From the records below, extract only the lines running from the line with "shipping method: standard -> DHL" to the line with "Profesjonalny mikser ręczny MP", both lines included, reproducing them exactly.
*** Opening of Records shown ***
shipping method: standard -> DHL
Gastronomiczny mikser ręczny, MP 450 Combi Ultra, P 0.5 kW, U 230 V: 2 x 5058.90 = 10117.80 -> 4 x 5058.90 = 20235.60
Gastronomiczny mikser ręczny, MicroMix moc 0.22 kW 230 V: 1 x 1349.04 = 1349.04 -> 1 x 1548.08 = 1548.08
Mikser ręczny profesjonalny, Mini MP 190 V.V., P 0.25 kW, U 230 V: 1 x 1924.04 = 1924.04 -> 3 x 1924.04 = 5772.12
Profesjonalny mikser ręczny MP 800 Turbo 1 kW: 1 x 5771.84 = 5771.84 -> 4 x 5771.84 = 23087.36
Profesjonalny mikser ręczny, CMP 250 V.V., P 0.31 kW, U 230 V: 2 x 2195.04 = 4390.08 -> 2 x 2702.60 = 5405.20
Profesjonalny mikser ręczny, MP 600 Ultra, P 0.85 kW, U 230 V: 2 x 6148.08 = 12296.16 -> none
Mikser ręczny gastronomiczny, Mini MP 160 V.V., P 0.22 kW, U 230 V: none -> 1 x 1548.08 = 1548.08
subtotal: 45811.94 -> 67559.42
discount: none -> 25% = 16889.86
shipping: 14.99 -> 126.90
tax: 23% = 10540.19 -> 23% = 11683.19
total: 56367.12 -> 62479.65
*** Close of Records shown ***
*** Opening of Records shown ***
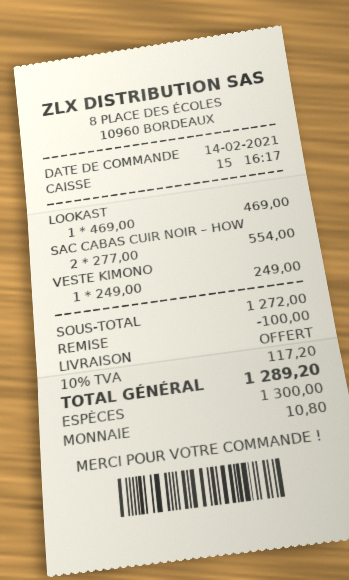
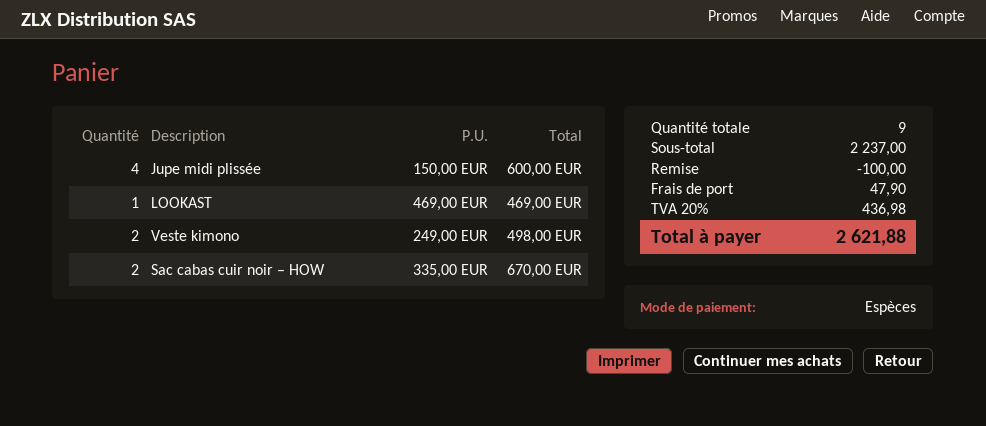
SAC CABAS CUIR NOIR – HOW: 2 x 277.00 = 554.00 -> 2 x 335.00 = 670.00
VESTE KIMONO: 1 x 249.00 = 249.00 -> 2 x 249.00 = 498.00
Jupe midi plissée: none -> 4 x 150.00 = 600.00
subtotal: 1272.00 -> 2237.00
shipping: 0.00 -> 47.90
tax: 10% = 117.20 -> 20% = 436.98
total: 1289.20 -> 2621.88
*** Close of Records shown ***
**Solution for this task:**
shipping method: standard -> DHL
Gastronomiczny mikser ręczny, MP 450 Combi Ultra, P 0.5 kW, U 230 V: 2 x 5058.90 = 10117.80 -> 4 x 5058.90 = 20235.60
Gastronomiczny mikser ręczny, MicroMix moc 0.22 kW 230 V: 1 x 1349.04 = 1349.04 -> 1 x 1548.08 = 1548.08
Mikser ręczny profesjonalny, Mini MP 190 V.V., P 0.25 kW, U 230 V: 1 x 1924.04 = 1924.04 -> 3 x 1924.04 = 5772.12
Profesjonalny mikser ręczny MP 800 Turbo 1 kW: 1 x 5771.84 = 5771.84 -> 4 x 5771.84 = 23087.36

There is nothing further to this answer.